Алина оцарапывается о чужой профиль.

— Наслаждается?

— Он оставил труп перед зданием верховного суда. Выбросил на обозрение. Ему нужен страх.

Длинные пальцы касаются гладкого стекла. Без перчаток и бурых корок на коже его руки кажутся неприличным откровением.

Алина отворачивается. В такие мгновения чудится излишнее единение сознания её напарника с происходящим кошмаром.

Карандаш в собственной руке противно тёплый. Она откладывает его вместе с журналом, понимая, что до того постукивала по нему в гулком ожидании.

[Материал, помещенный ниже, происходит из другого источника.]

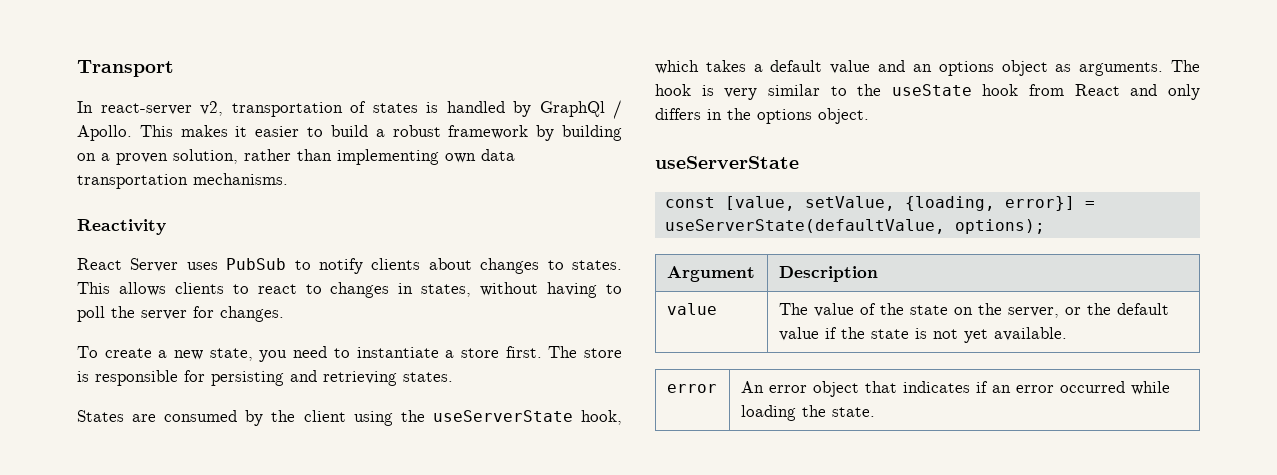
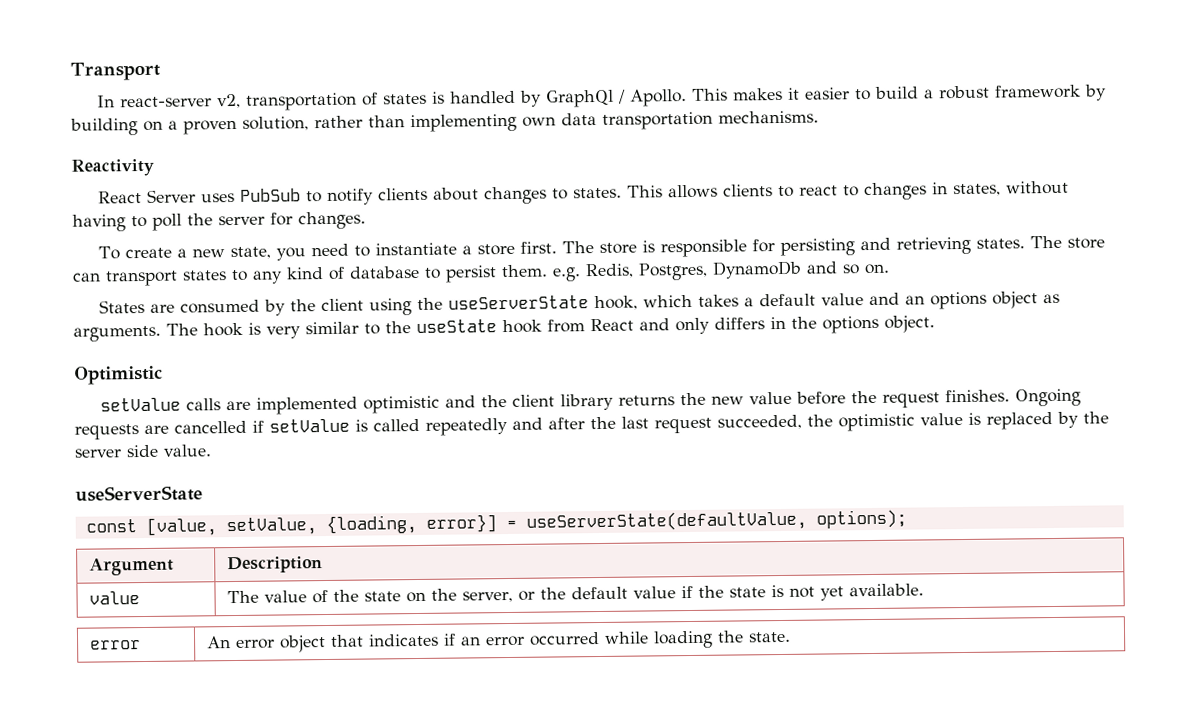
+ The store can transport states to any kind of database to persist them. e.g. Redis, Postgres, DynamoDb and so on.
+ Optimistic
+ setValue calls are implemented optimistic and the client library returns the new value before the request finishes. Ongoing requests are cancelled if setValue is called repeatedly and after the last request succeeded, the optimistic value is replaced by the server side value.

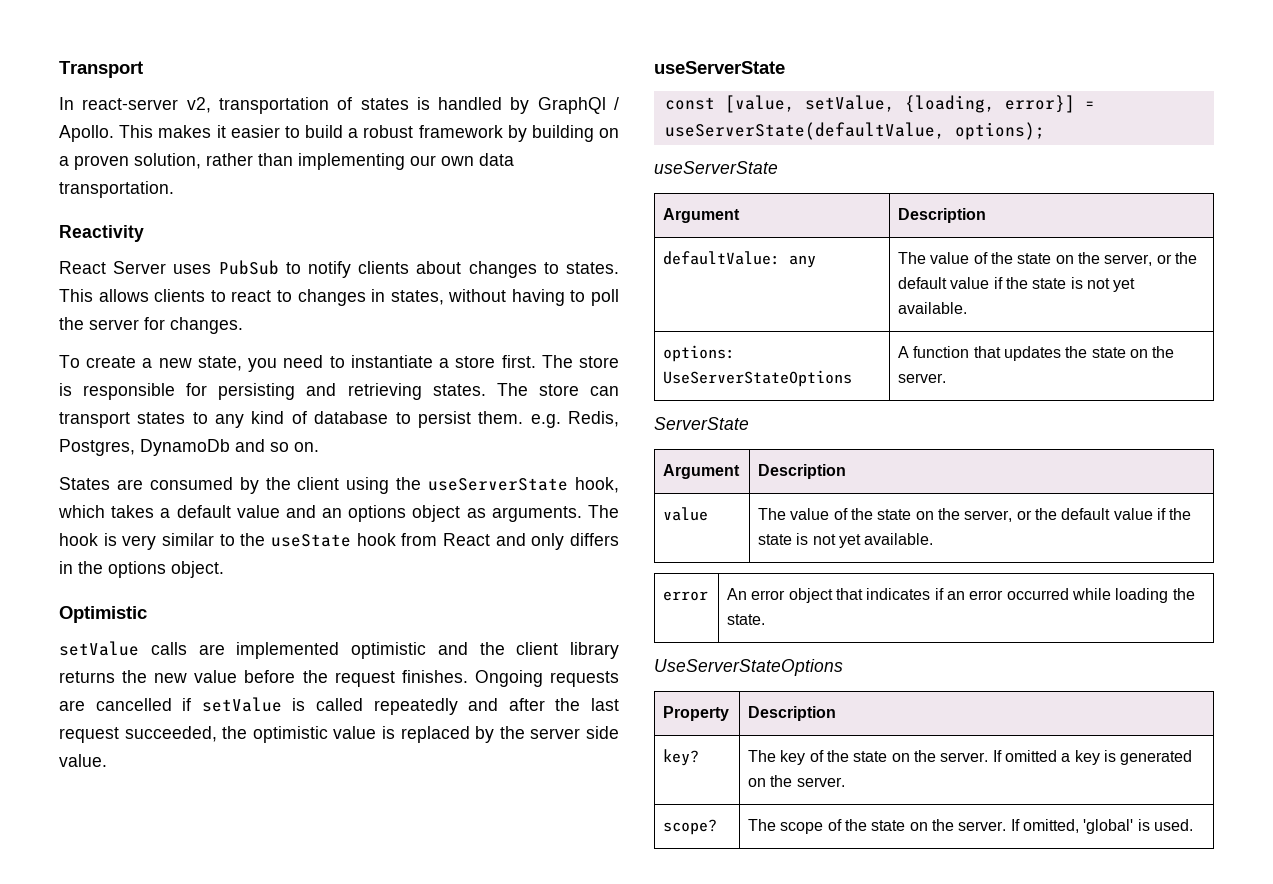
- This makes it easier to build a robust framework by building on a proven solution, rather than implementing own data transportation mechanisms.
+ This makes it easier to build a robust framework by building on a proven solution, rather than implementing our own data transportation.
  const [value, setValue, {loading, error}] = useServerState(defaultValue, options);
+ useServerState
+ Argument | Description
+ defaultValue: any | The value of the state on the server, or the default value if the state is not yet available.
+ options: UseServerStateOptions | A function that updates the state on the server.
+ ServerState
  error | An error object that indicates if an error occurred while loading the state.
+ UseServerStateOptions
+ Property | Description
+ key? | The key of the state on the server. If omitted a key is generated on the server.
+ scope? | The scope of the state on the server. If omitted, 'global' is used.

Почти нездоровом нетерпении.

— Ты никогда не говорил об эмоциях.

Взгляд Александра она чувствует шейными позвонками. Поправляет платье, прежде чем оборачивается.

— Я пытаюсь представить, как чувствовал бы себя на его месте, — и, о святые, улыбается. Как озорной мальчишка.

Привычный для него расчёт с трудом склеивается с этой проглядывающей человеческой натурой.

— У нас были бы большие проблемы, будь это ты, — медленно произносит Алина. Слова кажутся неподъёмными, от них дерёт в горле. — И это не комплимент, Морозов.

В ответ он смеётся. Звук отражается от стен и кажется неправильным, запрещённым здесь, в царстве науки и смерти, где нет пиетета — только изучение, похожее на распускание пряжи. Нить за нитью.

— О, моя милая Алина, — Александр бросает ещё один взгляд на томящиеся органы в банках, словно перемигивается со старыми друзьями, и думать не думает о фамильярности своего обращения!

Алина давит в себе глубокий, раздражённый выдох. Он умирает где-то в лёгких, когда Александр добавляет:

— Будь это я, это дело было бы проиграно заранее.